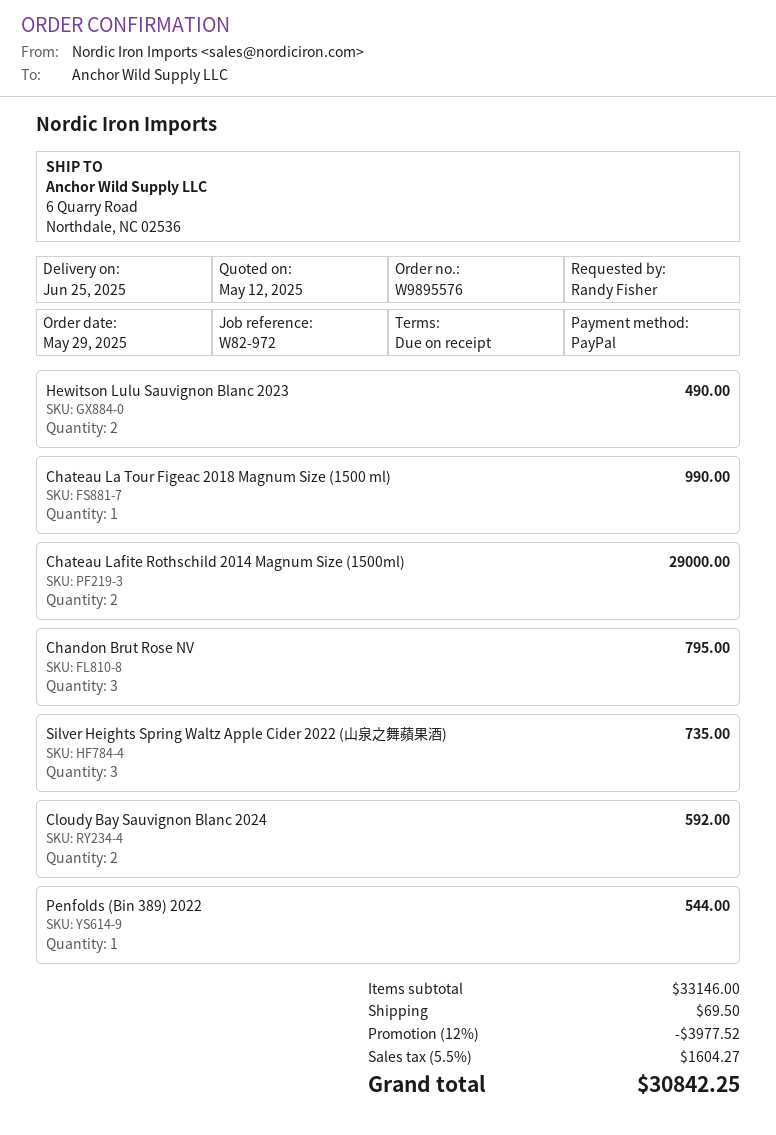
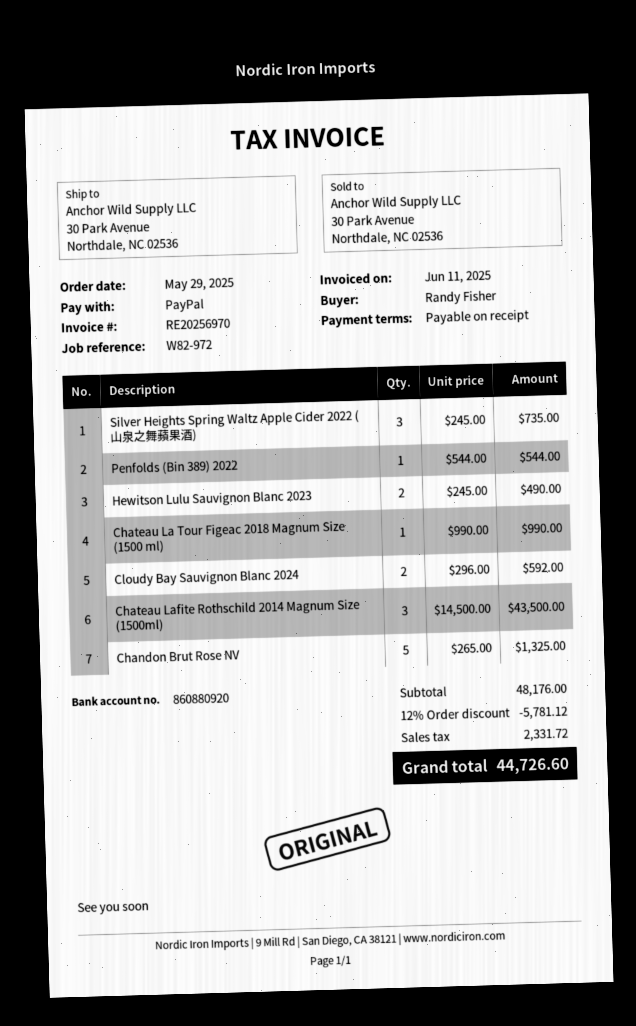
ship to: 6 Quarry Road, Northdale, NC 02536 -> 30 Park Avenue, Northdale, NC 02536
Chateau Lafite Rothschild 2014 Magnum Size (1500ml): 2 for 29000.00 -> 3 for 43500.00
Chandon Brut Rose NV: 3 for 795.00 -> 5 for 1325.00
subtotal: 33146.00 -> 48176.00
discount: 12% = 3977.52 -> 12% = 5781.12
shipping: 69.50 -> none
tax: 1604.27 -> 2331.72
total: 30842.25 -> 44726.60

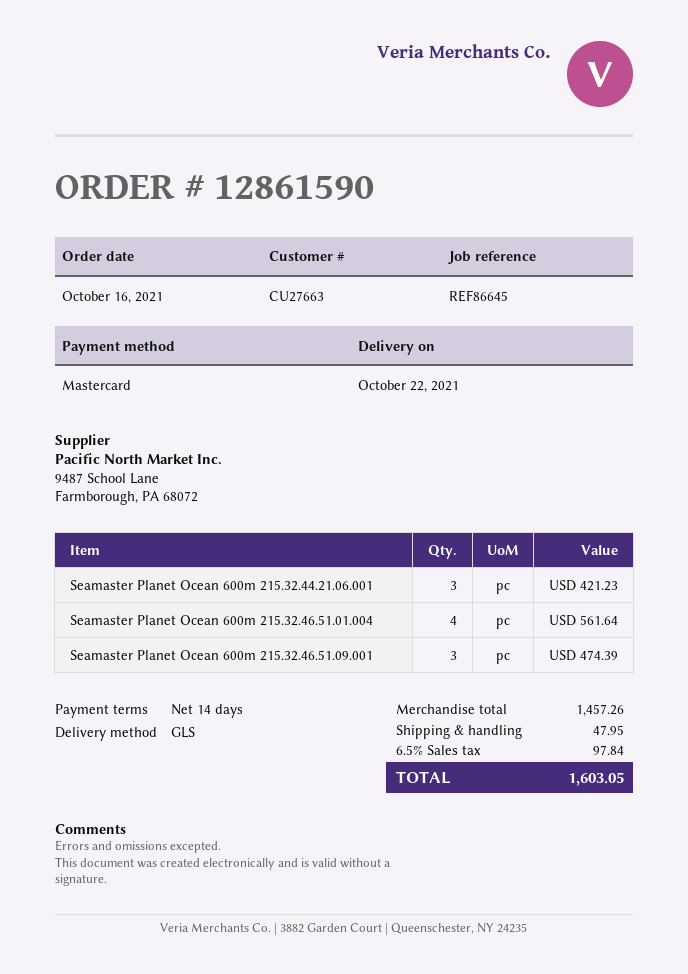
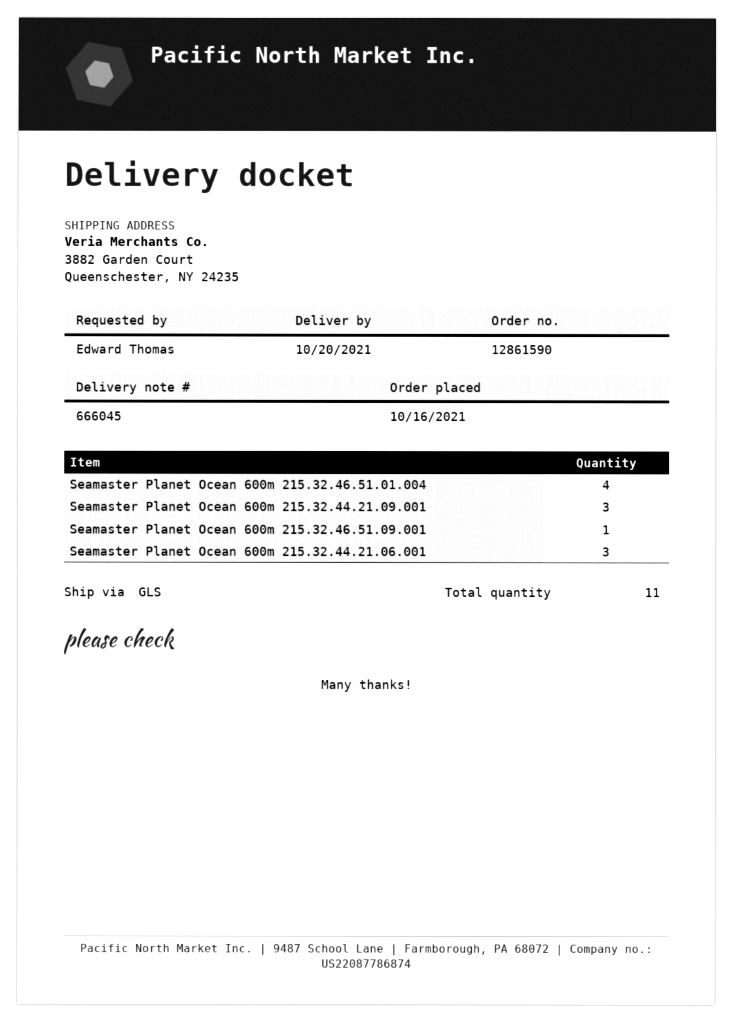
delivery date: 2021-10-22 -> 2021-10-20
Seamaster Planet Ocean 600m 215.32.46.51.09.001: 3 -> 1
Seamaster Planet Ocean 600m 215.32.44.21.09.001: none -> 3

****************

— Exercise —
When the word "none" occurs in a line above, list that line.

— Worked solution —
shipping: 69.50 -> none
Seamaster Planet Ocean 600m 215.32.44.21.09.001: none -> 3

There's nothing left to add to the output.